Venezuelanos atravessam fronteira dos EUA para pedir asilo após decisão judicial

Cerca de 600 venezuelanos que permaneciam em um acampamento às margens do rio Bravo, em Ciudad Juárez, no México, cruzaram a fronteira com os Estados Unidos para pedir asilo, depois que um juiz americano suspendeu uma restrição migratória, informaram autoridades nesta quinta-feira (17).

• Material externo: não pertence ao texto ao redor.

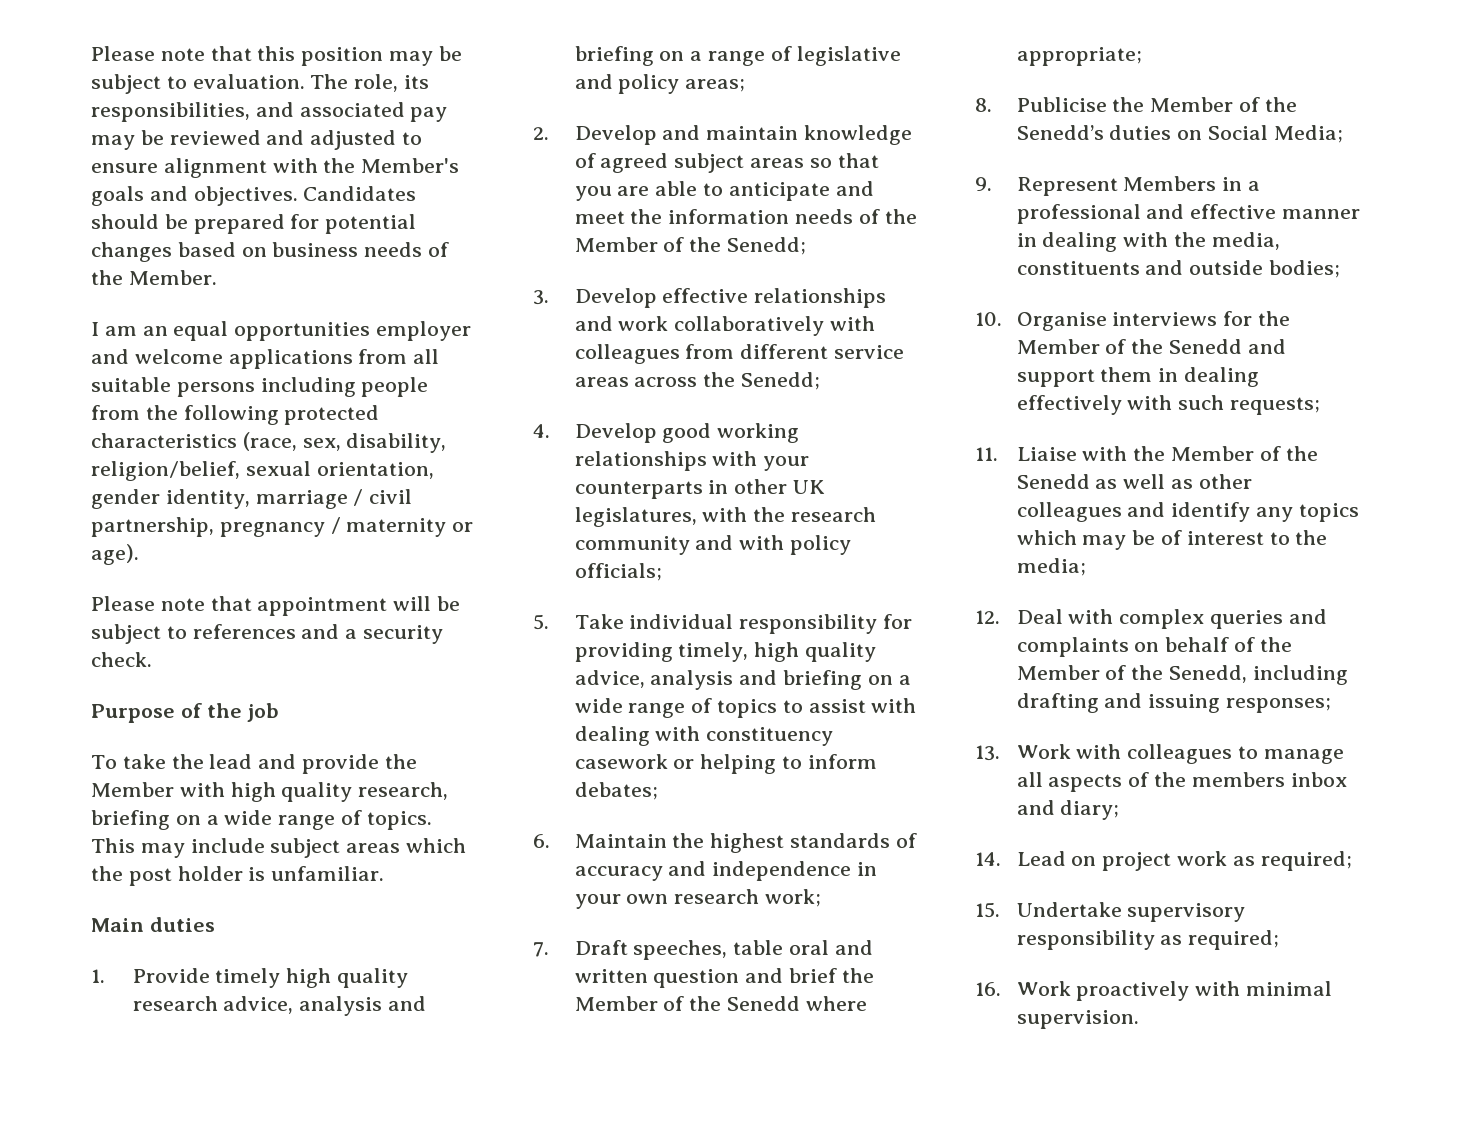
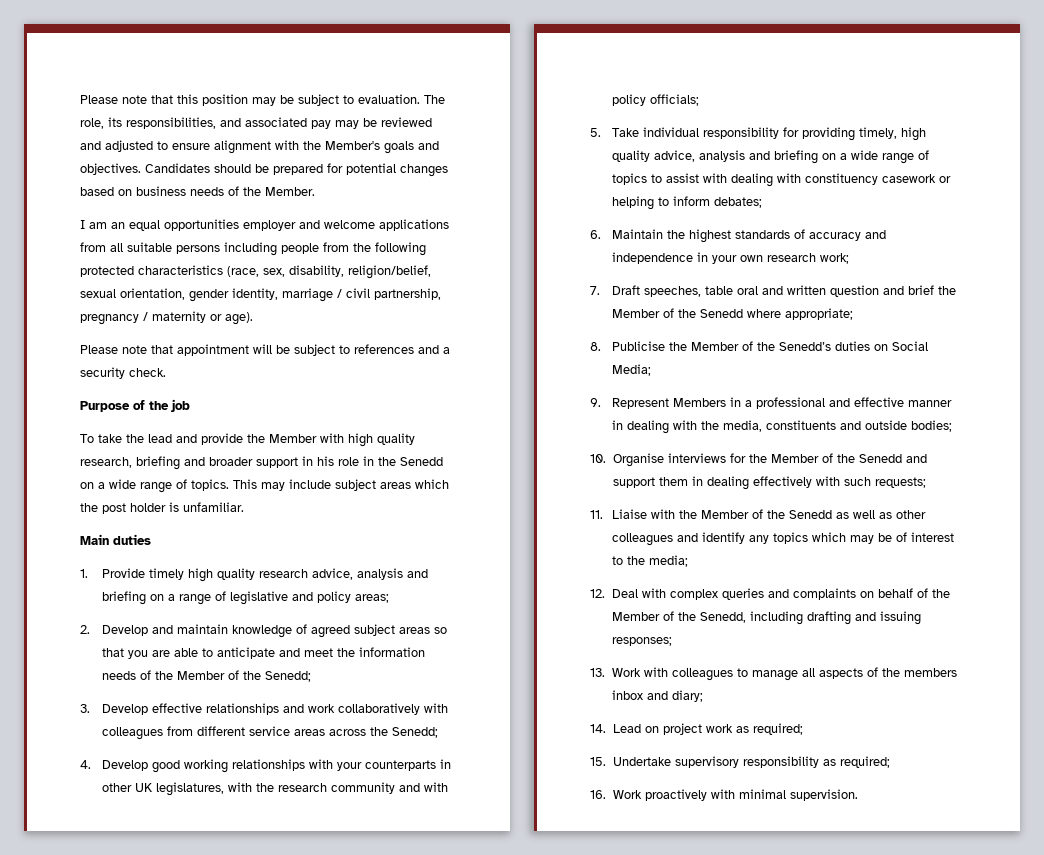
- To take the lead and provide the Member with high quality research, briefing on a wide range of topics.
+ To take the lead and provide the Member with high quality research, briefing and broader support in his role in the Senedd on a wide range of topics.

Os venezuelanos deixaram as barracas que ocupavam desde o fim de outubro na quarta-feira e atravessaram o rio "para se entregar à patrulha fronteiriça" americana, reportou a administração de Ciudad Juárez em um comunicado, no qual estimou em "mais de 600" o número de migrantes.

"Eles estão se entregando para pedir asilo", disse hoje à AFP Santiago González, diretor de um abrigo público na cidade.

A partida dos venezuelanos acontece depois de o juiz americano Emmet Sullivan ditar na terça-feira que o Título 42, aplicado desde o governo Donald Trump como medida anticovid, foi utilizado contra os migrantes de maneira "arbitrária e caprichosa" para bloquear seus pedidos de asilo.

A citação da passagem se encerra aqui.